◆ TRY IT: Type the data below again exactly. Omit all pictures.

◆ EXERCISE DATA:
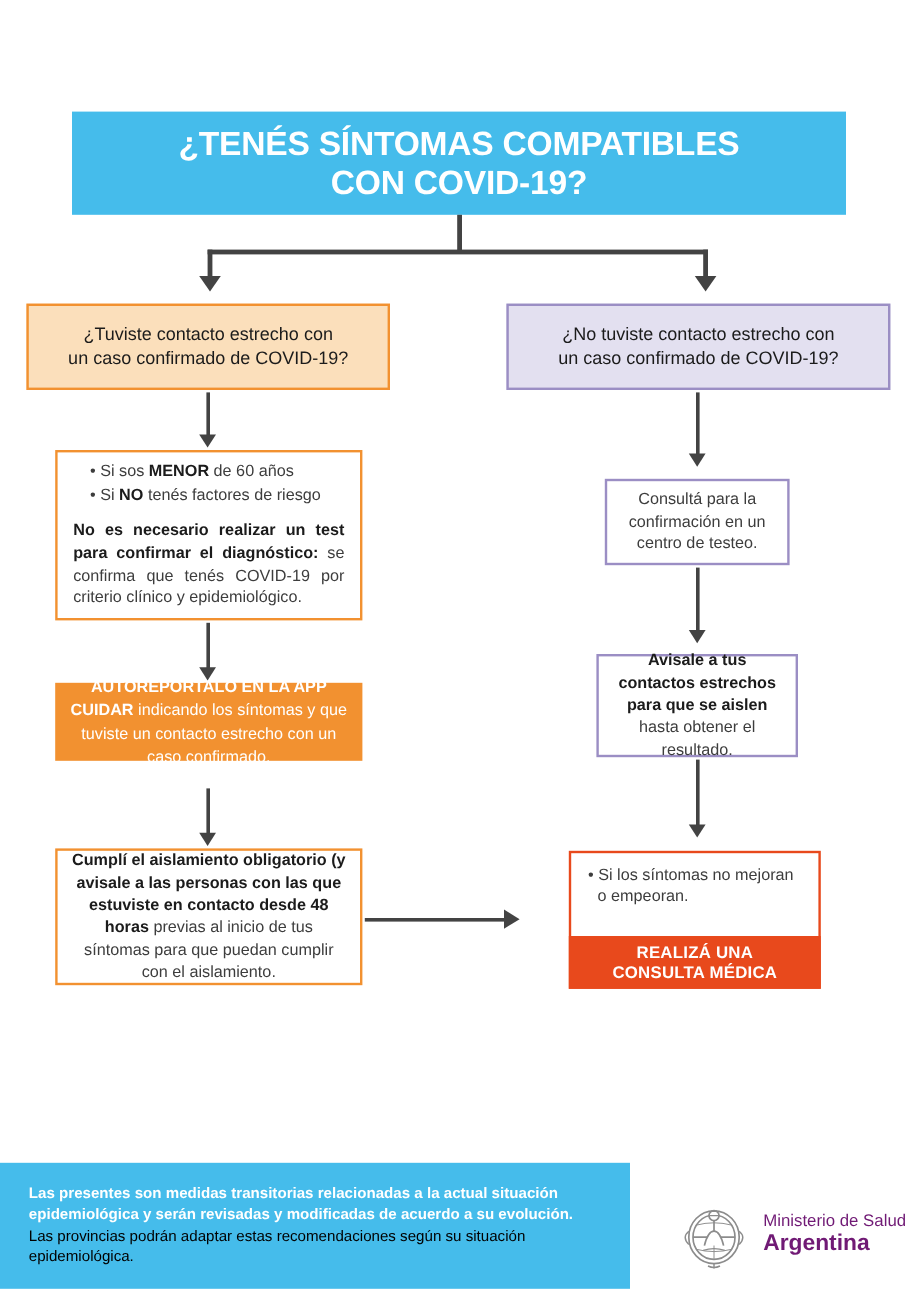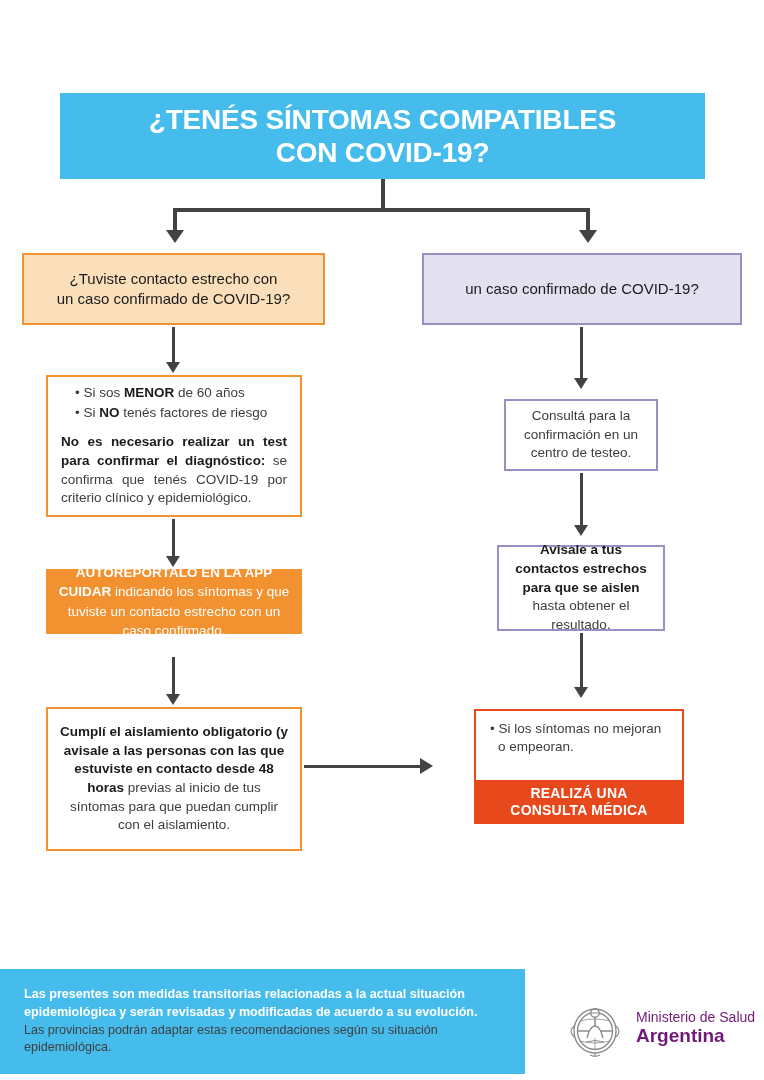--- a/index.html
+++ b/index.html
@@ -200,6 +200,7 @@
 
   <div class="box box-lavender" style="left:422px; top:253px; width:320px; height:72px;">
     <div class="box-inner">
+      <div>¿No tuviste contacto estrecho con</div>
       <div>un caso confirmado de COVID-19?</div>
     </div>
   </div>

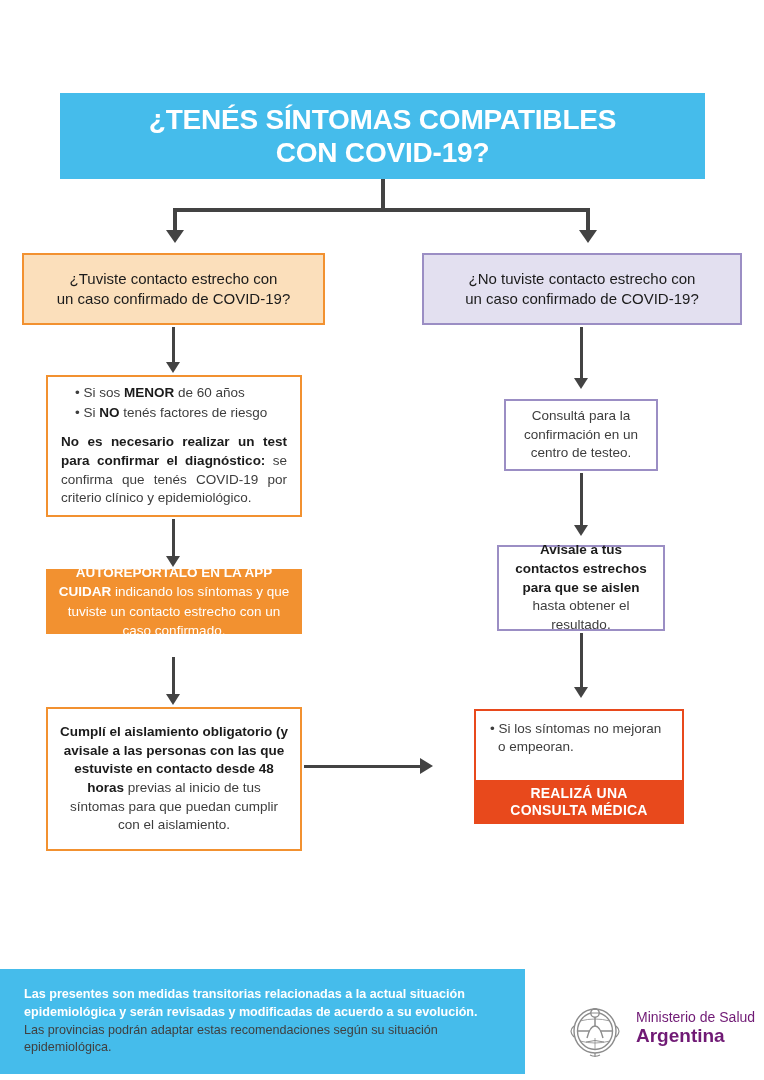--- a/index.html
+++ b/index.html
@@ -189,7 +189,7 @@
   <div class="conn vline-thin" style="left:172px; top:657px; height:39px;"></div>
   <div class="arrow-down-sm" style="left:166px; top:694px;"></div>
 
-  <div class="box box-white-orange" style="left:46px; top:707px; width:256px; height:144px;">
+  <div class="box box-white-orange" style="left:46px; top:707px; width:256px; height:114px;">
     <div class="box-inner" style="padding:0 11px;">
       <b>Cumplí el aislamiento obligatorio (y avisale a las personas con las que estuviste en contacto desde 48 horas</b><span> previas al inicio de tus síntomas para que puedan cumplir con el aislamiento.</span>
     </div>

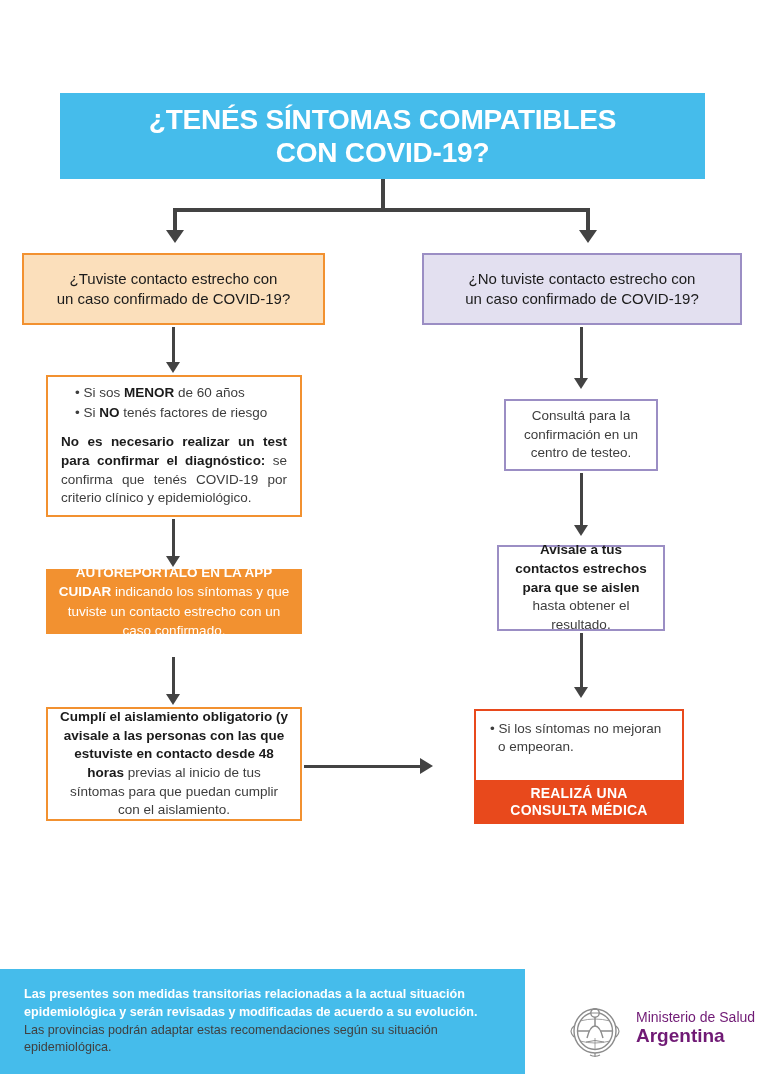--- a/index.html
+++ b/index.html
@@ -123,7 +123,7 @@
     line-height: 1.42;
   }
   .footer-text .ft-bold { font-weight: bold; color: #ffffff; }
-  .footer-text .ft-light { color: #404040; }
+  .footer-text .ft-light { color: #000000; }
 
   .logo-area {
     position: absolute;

◆ SOLUTION TO THIS TASK:
--- a/index.html
+++ b/index.html
@@ -200,6 +200,7 @@
 
   <div class="box box-lavender" style="left:422px; top:253px; width:320px; height:72px;">
     <div class="box-inner">
+      <div>¿No tuviste contacto estrecho con</div>
       <div>un caso confirmado de COVID-19?</div>
     </div>
   </div>

--- a/index.html
+++ b/index.html
@@ -189,7 +189,7 @@
   <div class="conn vline-thin" style="left:172px; top:657px; height:39px;"></div>
   <div class="arrow-down-sm" style="left:166px; top:694px;"></div>
 
-  <div class="box box-white-orange" style="left:46px; top:707px; width:256px; height:144px;">
+  <div class="box box-white-orange" style="left:46px; top:707px; width:256px; height:114px;">
     <div class="box-inner" style="padding:0 11px;">
       <b>Cumplí el aislamiento obligatorio (y avisale a las personas con las que estuviste en contacto desde 48 horas</b><span> previas al inicio de tus síntomas para que puedan cumplir con el aislamiento.</span>
     </div>

--- a/index.html
+++ b/index.html
@@ -123,7 +123,7 @@
     line-height: 1.42;
   }
   .footer-text .ft-bold { font-weight: bold; color: #ffffff; }
-  .footer-text .ft-light { color: #404040; }
+  .footer-text .ft-light { color: #000000; }
 
   .logo-area {
     position: absolute;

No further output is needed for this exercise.